Golf: James Hahn, whose wife is due to give birth to a daughter in three weeks, clinched his maiden PGA Tour title with a gripping play-off victory at the Northern Trust Open in California. Hahn, 33, ended a wild day of multiple lead changes on a difficult Riviera Country Club layout in wet and cool conditions by edging out fellow American Dustin Johnson and England’s Paul Casey for the win. Hahn struck his tee shot at the third extra hole and coolly sank the birdie putt before the long-hitting Johnson missed his attempt from 12 feet.

Athletics: North Korea has banned foreign runners from participating in an international marathon scheduled to be held in the capital in April, citing fears about the spread of the deadly Ebola virus. North Korea is thousands of miles from the epicentre of the Ebola outbreak in West Africa and has reported no cases of the virus, which has killed more than 9,000 people. Nonetheless, its borders have remained closed to foreign tourists since last October, for fear the virus might spread, and it imposes a strict 21-day quarantine for foreign aid workers and diplomats, who have been told to stay in embassy compounds.

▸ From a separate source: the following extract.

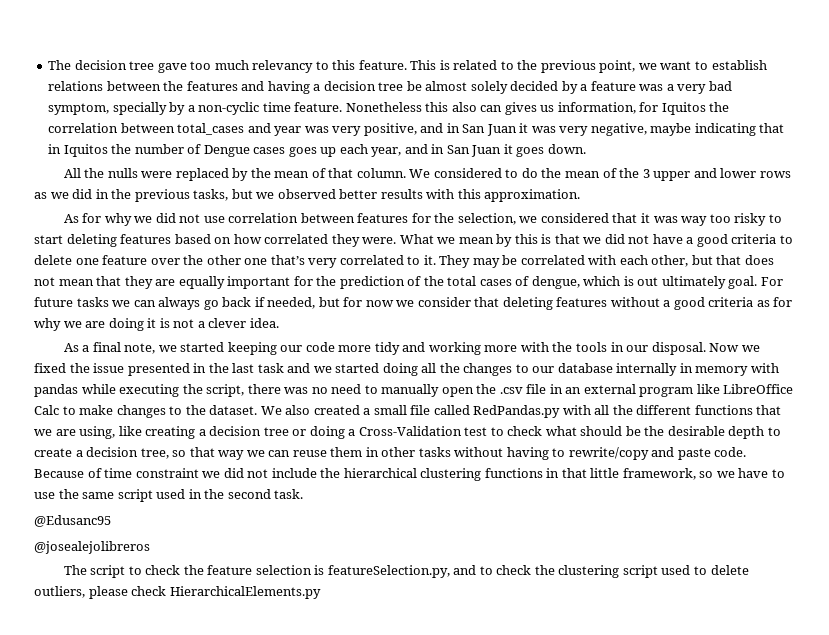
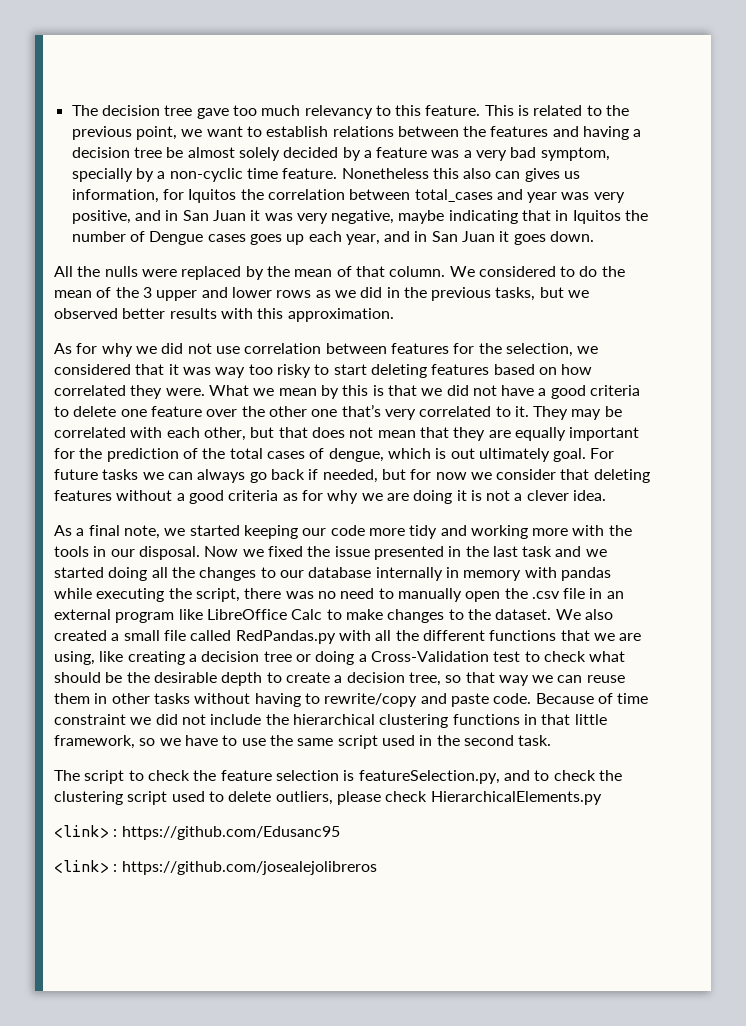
- @Edusanc95
- @josealejolibreros
+ <link> : https://github.com/Edusanc95
+ <link> : https://github.com/josealejolibreros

Cricket: England completed a clinical 119-run victory over Scotland in their cricket World Cup Pool A match at Hagley Oval yesterday to record their first win in the tournament. After they were crushed in their opening games by co-hosts Australia and New Zealand, England posted 303 for eight after being asked to bat then dismissed Scotland for 184 from 47.2 overs on a day which began under dark clouds and concluded in bright sunshine. Moeen Ali (128) produced a stream of delightful drives to reach his second one-day international century and shared a 172-run opening partnership with Ian Bell (54) to give England a grip on that match they were never to relinquish.

Rowing: The world of rowing was in mourning yesterday following the death at the weekend of Dan Topolski, the coach who led Oxford University to 10 straight wins in the Boat Race against Cambridge between 1976 and 1985. Topolski, 69, died after a long illness on Saturday. Topolski was at the centre of one of the greatest controversies in rowing’s history in 1987 which unusually put the sport on the front pages. Five Americans in the Oxford crew, led by Chris Clark, quit because of Topolski’s coaching methods, but he replaced them with relatively inferior rowers from the reserve crew and in one of sport’s great upsets, Oxford beat Cambridge six weeks later by four lengths in the Putney-Mortlake classic.